From c78eb9cbc123e1392ffef5f4e88dffc6a9a0577d Mon Sep 17 00:00:00 2001
From: kalipso <kalipso@c3d2.de>
Date: Thu, 16 Jan 2025 14:24:19 +0100
Subject: [PATCH] [fanny][vpn] open port 80, enable nginx

---
 machines/fanny/configuration.nix | 13 +++++++++++--
 machines/vpn/configuration.nix   |  8 ++++++--
 2 files changed, 17 insertions(+), 4 deletions(-)

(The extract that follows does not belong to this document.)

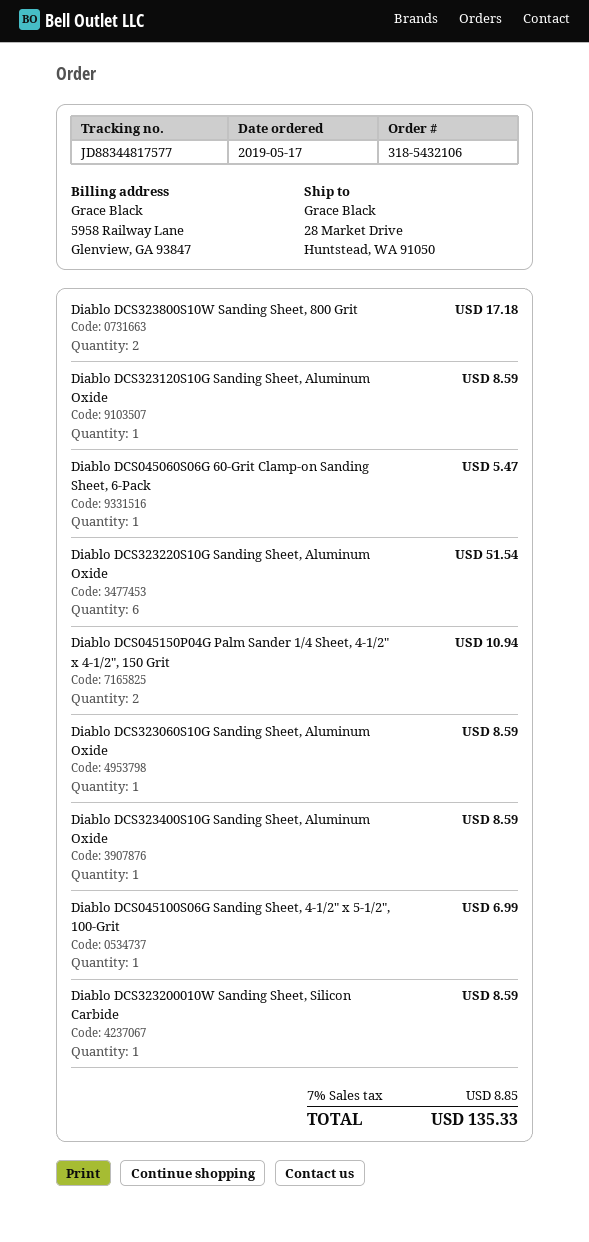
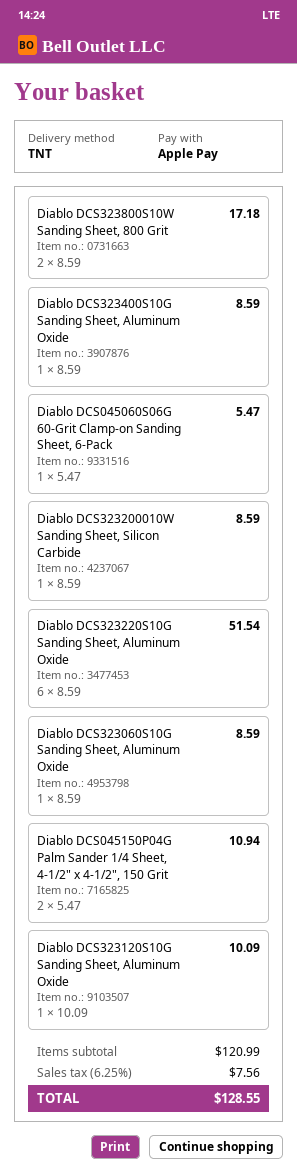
Diablo DCS323120S10G Sanding Sheet, Aluminum Oxide: 1 for 8.59 -> 1 for 10.09
Diablo DCS045100S06G Sanding Sheet, 4-1/2" x 5-1/2", 100-Grit: 1 for 6.99 -> none
tax: 7% = 8.85 -> 6.25% = 7.56
total: 135.33 -> 128.55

diff --git a/machines/fanny/configuration.nix b/machines/fanny/configuration.nix
index 211a8a29..8e330402 100644
--- a/machines/fanny/configuration.nix
+++ b/machines/fanny/configuration.nix
@@ -56,8 +56,17 @@ in
   services.malobeo.microvm.deployHosts = [ "infradocs" ];
 
 
-  services.nginx.virtualHosts."docs.malobeo.org" = {
-    locations."/".proxyPass = "http://10.0.0.11:9000";
+  networking = {
+    firewall = {
+      allowedTCPPorts = [ 80 ];
+    };
+  };
+
+  services.nginx = {
+    enable = true;
+    virtualHosts."docs.malobeo.org" = {
+      locations."/".proxyPass = "http://10.0.0.11:9000";
+    };
   };
 
   services.tor = {
diff --git a/machines/vpn/configuration.nix b/machines/vpn/configuration.nix
index d10f80ff..ec18fa51 100644
--- a/machines/vpn/configuration.nix
+++ b/machines/vpn/configuration.nix
@@ -12,6 +12,7 @@ with lib;
     nameservers = [ "1.1.1.1" ];
     firewall = {
       allowedUDPPorts = [ 51821 ];
+      allowedTCPPorts = [ 80 ];
     };
   };
 
@@ -27,8 +28,11 @@ with lib;
     privateKeyFile = config.sops.secrets.wg_private.path;
   };
 
-  services.nginx.virtualHosts."docs.malobeo.org" = {
-    locations."/".proxyPass = "http://10.100.0.101";
+  services.nginx = {
+    enable = true;
+    virtualHosts."docs.malobeo.org" = {
+      locations."/".proxyPass = "http://10.100.0.101";
+    };
   };
 
   system.stateVersion = "22.11"; # Did you read the comment?